━━ INPUT DATA ━━
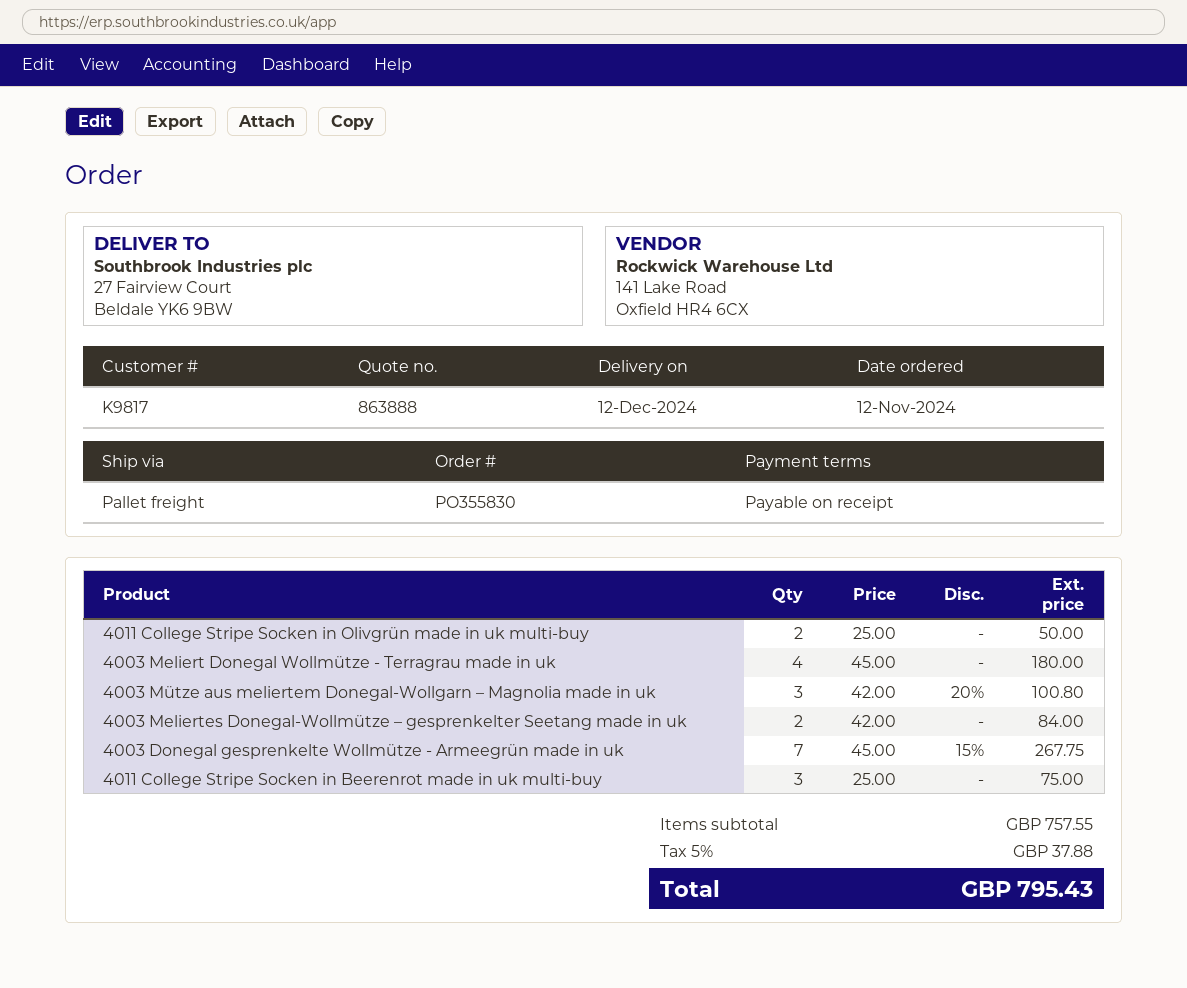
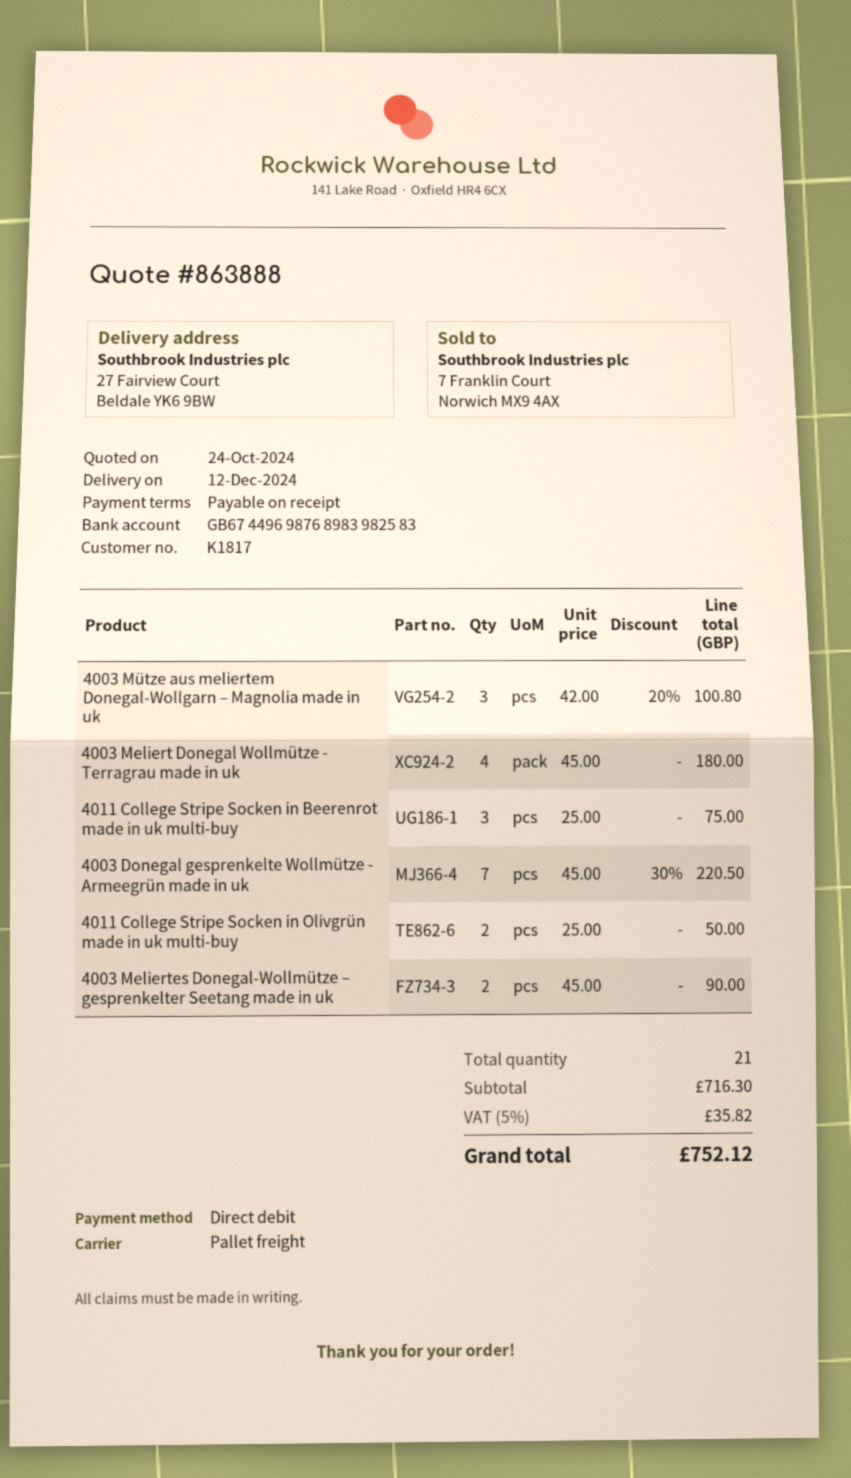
customer number: K9817 -> K1817
4003 Meliertes Donegal-Wollmütze – gesprenkelter Seetang made in uk: 2 x 42.00 = 84.00 -> 2 x 45.00 = 90.00
4003 Donegal gesprenkelte Wollmütze - Armeegrün made in uk: 7 x 45.00 - 15% = 267.75 -> 7 x 45.00 - 30% = 220.50
subtotal: 757.55 -> 716.30
tax: 5% = 37.88 -> 5% = 35.82
total: 795.43 -> 752.12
━━━
§ **EXERCISE**: Copy the data precisely. Skip every picture.

§ **ANSWER SPACE**:
customer number: K9817 -> K1817
4003 Meliertes Donegal-Wollmütze – gesprenkelter Seetang made in uk: 2 x 42.00 = 84.00 -> 2 x 45.00 = 90.00
4003 Donegal gesprenkelte Wollmütze - Armeegrün made in uk: 7 x 45.00 - 15% = 267.75 -> 7 x 45.00 - 30% = 220.50
subtotal: 757.55 -> 716.30
tax: 5% = 37.88 -> 5% = 35.82
total: 795.43 -> 752.12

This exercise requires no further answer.